Speech waveform compression using robust adaptive voice activity detection for nonstationary noise
Document Type
Article
Publication Date
5-26-2008
Abstract
The voice activity detection (VAD) is crucial in all kinds of speech applications. However, almost all existing VAD algorithms suffer from the nonstationarity of both speech and noise. To combat this difficulty, we propose a new voice activity detector, which is based on the Mel-energy features and an adaptive threshold related to the signal-to-noise ratio (SNR) estimates. In this paper, we first justify the robustness of the Bayes classifier using the Mel-energy features over that using the Fourier spectral features in various noise environments. Then, we design an algorithm using the dynamic Mel-energy estimator and the adaptive threshold, which depends on the SNR estimates. In addition, a realignment scheme is incorporated to correct the sparse-and-spurious noise estimates. Numerous simulations are carried out to evaluate the performance of our proposed VAD method and the comparisons are made with a couple of existing representative schemes, namely, the VAD using the likelihood ratio test with Fourier spectral energy features and that based on the enhanced time-frequency parameters.
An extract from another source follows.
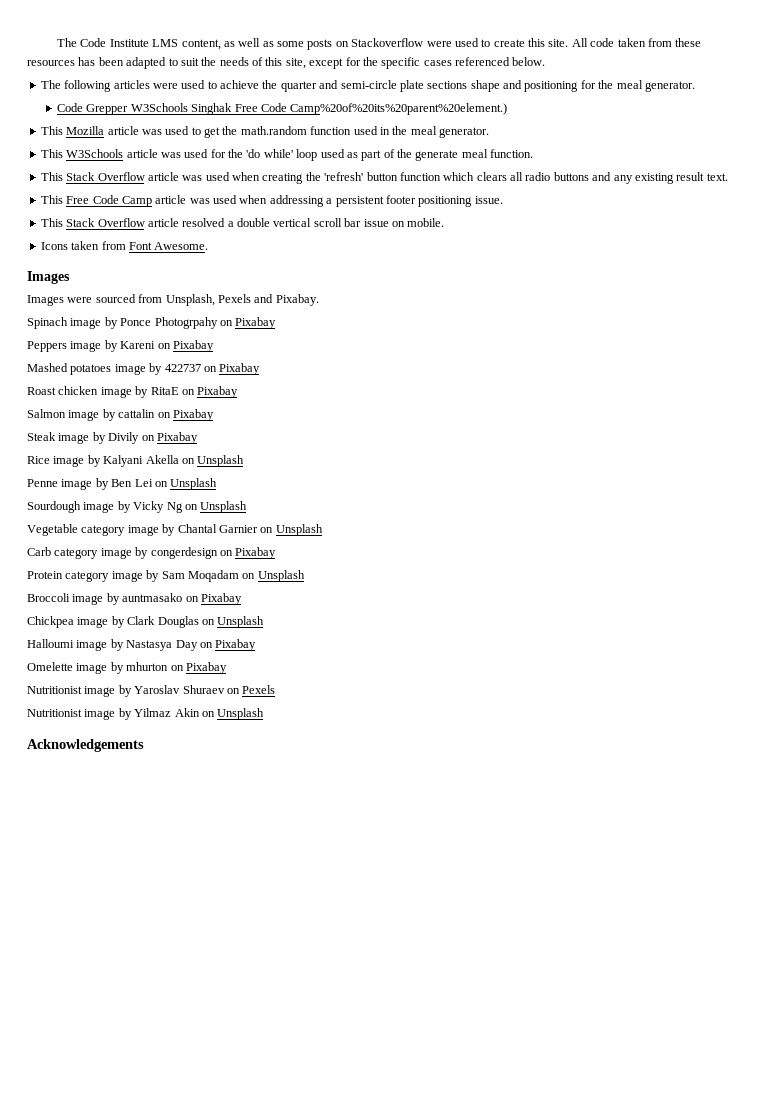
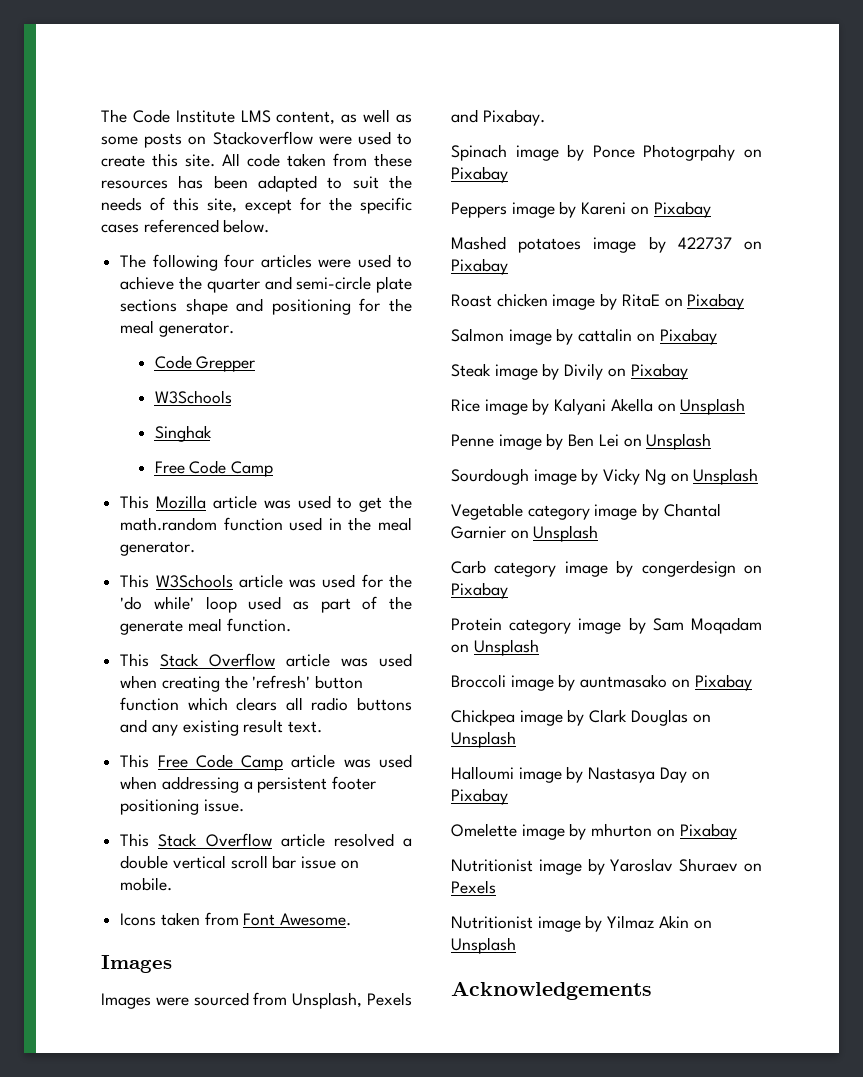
(112, 86) none -> [224,254,255,268] four
[130,103,188,112] W3Schools -> [154,390,232,404] // W3Schools //
[234,103,508,115] Free Code Camp%20of%20its%20parent%20element.) -> [154,460,273,477] // Free Code Camp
Three types of noises, namely, white noise (stationary), babble noise (nonstationary), and vehicular noise (nonstationary) were artificially added by the computer for our experiments. As a result, our proposed VAD algorithm significantly outperforms other existing methods as illustrated by the corresponding receiver operating characteristics (ROC) curves. Finally, we demonstrate one of the major applications, namely, speech waveform compression associated with our new robust VAD scheme and quantify the effectiveness in terms of compression efficiency.
Publication Source (Journal or Book title)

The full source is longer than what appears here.